Another thing to note as has been previously discussed, is the developments centred around plant breeding. Aside from the commercial aspects of better shelve life, consistent colour, and so forth, fruit in particular has been developed for sweetness. The apples of today are very different from apples of 100 years ago, and especially compared with the earliest examples that were grown in North America. Considering that fermenting a drink was one way to make it safe to drink (alcohol killing off potentially nasty things in water), cider was popular. Preservation through drying was bigger than it presently is. In temperate regions, tropical fruit was relatively rare earlier in my lifetime, whereas now, the supermarkets will have "fresh" pineapple, mango, avocado, and a wide array of citrus as commonplace items. After having fresh dragonfruit in Vietnam in 2018, we noticed it in the markets here, but there was no comparison (instead of white interior of the fresh stuff, it was sort of grey). Why is it that developing wheat to have more gluten ostensibly for fluffier bread has been coincident (or at least seems to be) with a rise in gluten-intolerance? I've heard of people who are gluten-intolerant being able to eat baking made from flour from older or ancient grains.
One thing I have seen in my travels (limited but various locations) is that everywhere I've been outside North America values food much more so than here. Elsewhere, they want fresh/local/traditional and they tend to eat more slowly, savouring a meal along with the company. In North America, gobbling as fast as you can is almost seen to be a virtue, so everything that aids that (prepackaged/processed "foodstuffs", microwave ovens, etc.) is worshipped and glorified (just added to see if anyone is still reading...).
I think it also makes sense that there would be regional / cultural disparities in diet and how we react to them (as per the earlier response noting Inuit and Australian Aboriginals). I understand that regions where livestock was milked and that was part of the local diet maintained the ability to digest lactose.
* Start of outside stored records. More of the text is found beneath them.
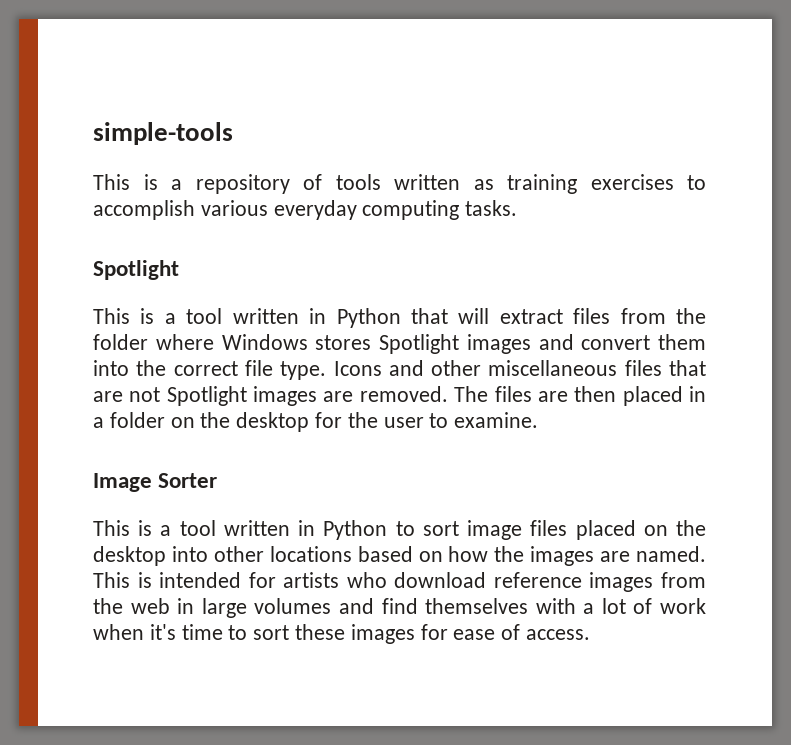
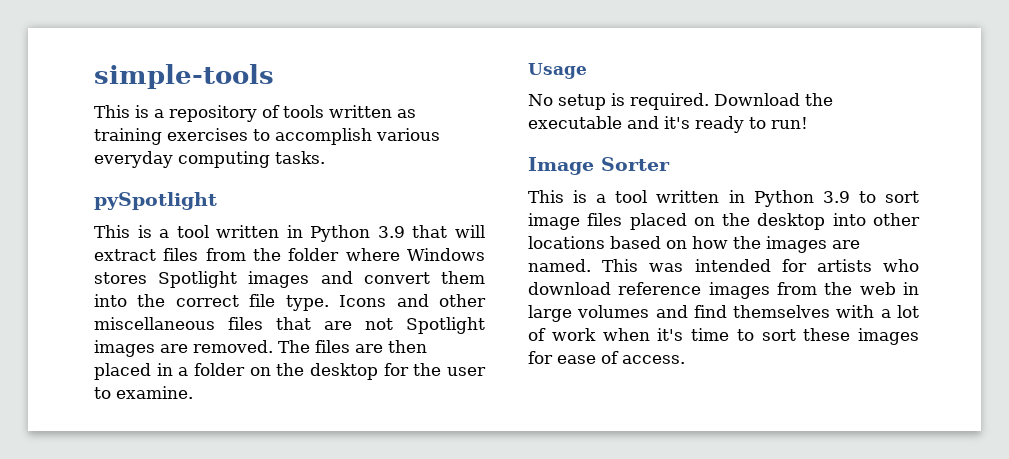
  This is a repository of tools written as training exercises to accomplish various everyday computing tasks.
- Spotlight
- This is a tool written in Python that will extract files from the folder where Windows stores Spotlight images and convert them into the correct file type.
+ pySpotlight
+ This is a tool written in Python 3.9 that will extract files from the folder where Windows stores Spotlight images and convert them into the correct file type.
+ Usage
+ No setup is required. Download the executable and it's ready to run!
- This is a tool written in Python to sort image files placed on the desktop into other locations based on how the images are named.
+ This is a tool written in Python 3.9 to sort image files placed on the desktop into other locations based on how the images are named.
- This is intended for artists who download reference images from the web in large volumes and find themselves with a lot of work when it's time to sort these images for ease of access.
+ This was intended for artists who download reference images from the web in large volumes and find themselves with a lot of work when it's time to sort these images for ease of access.

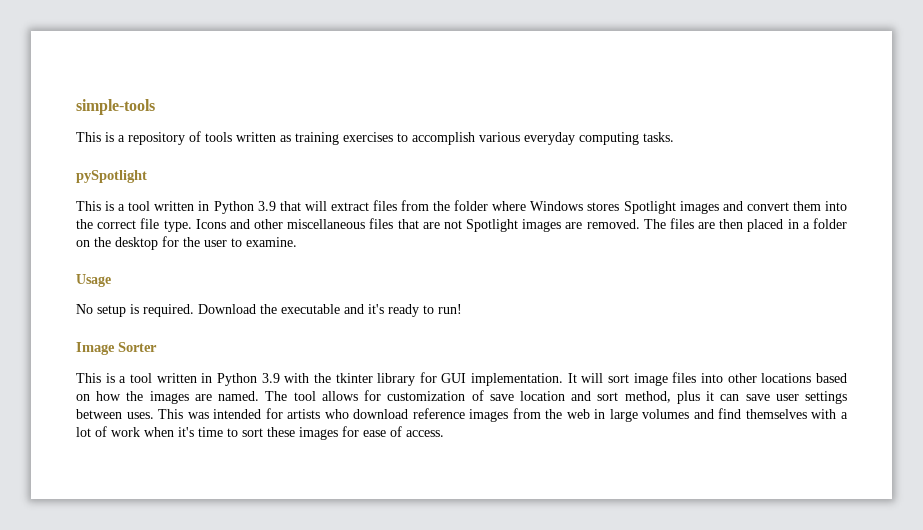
- This is a tool written in Python 3.9 to sort image files placed on the desktop into other locations based on how the images are named.
+ This is a tool written in Python 3.9 with the tkinter library for GUI implementation. It will sort image files into other locations based on how the images are named.
+ The tool allows for customization of save location and sort method, plus it can save user settings between uses.

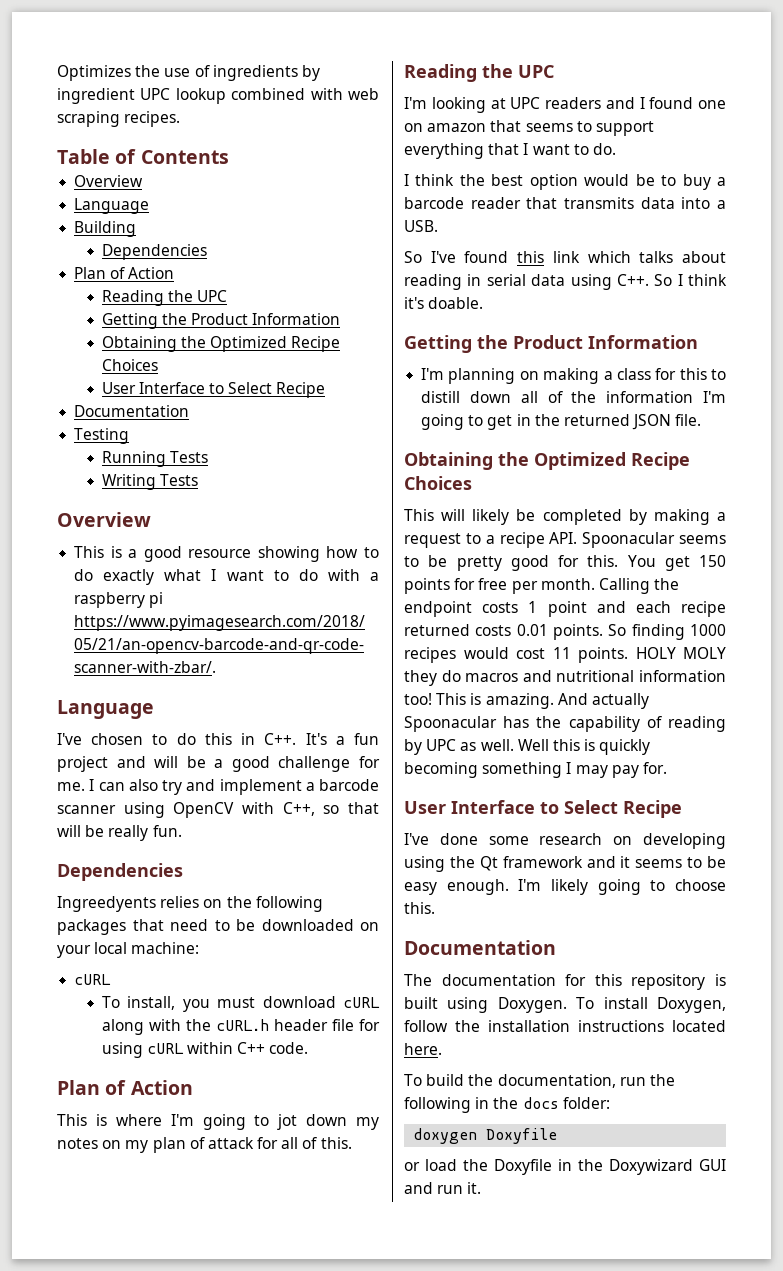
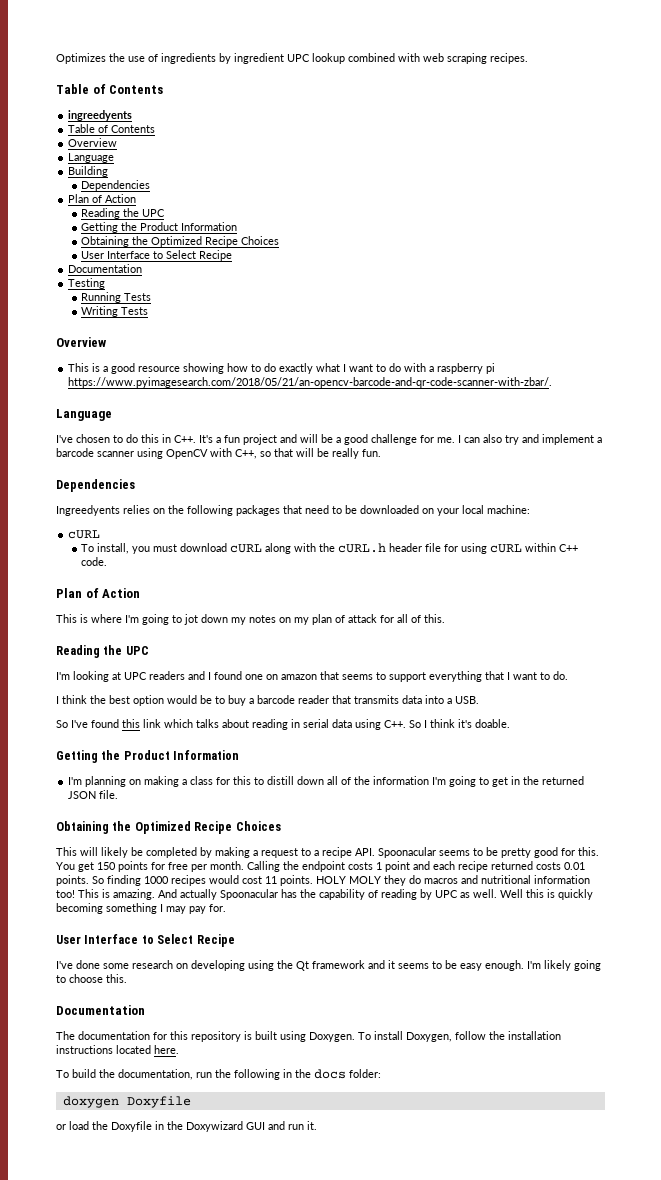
+ ingreedyents
+ Table of Contents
Other locales did not, so our globalization and mobility around the world has thrown a bit of a wrench into that as well. Many of us no longer know which "tribe" may best describe us and as we intermingle among peoples, our genetics may get confused as well.
I suspect I've thoroughly bounced around this topic. It's one I've been fairly keenly interested in the past few years. I think my overall way of thinking has been to tighten my skeptic hat, and strive to eat real food, less of it, and move more.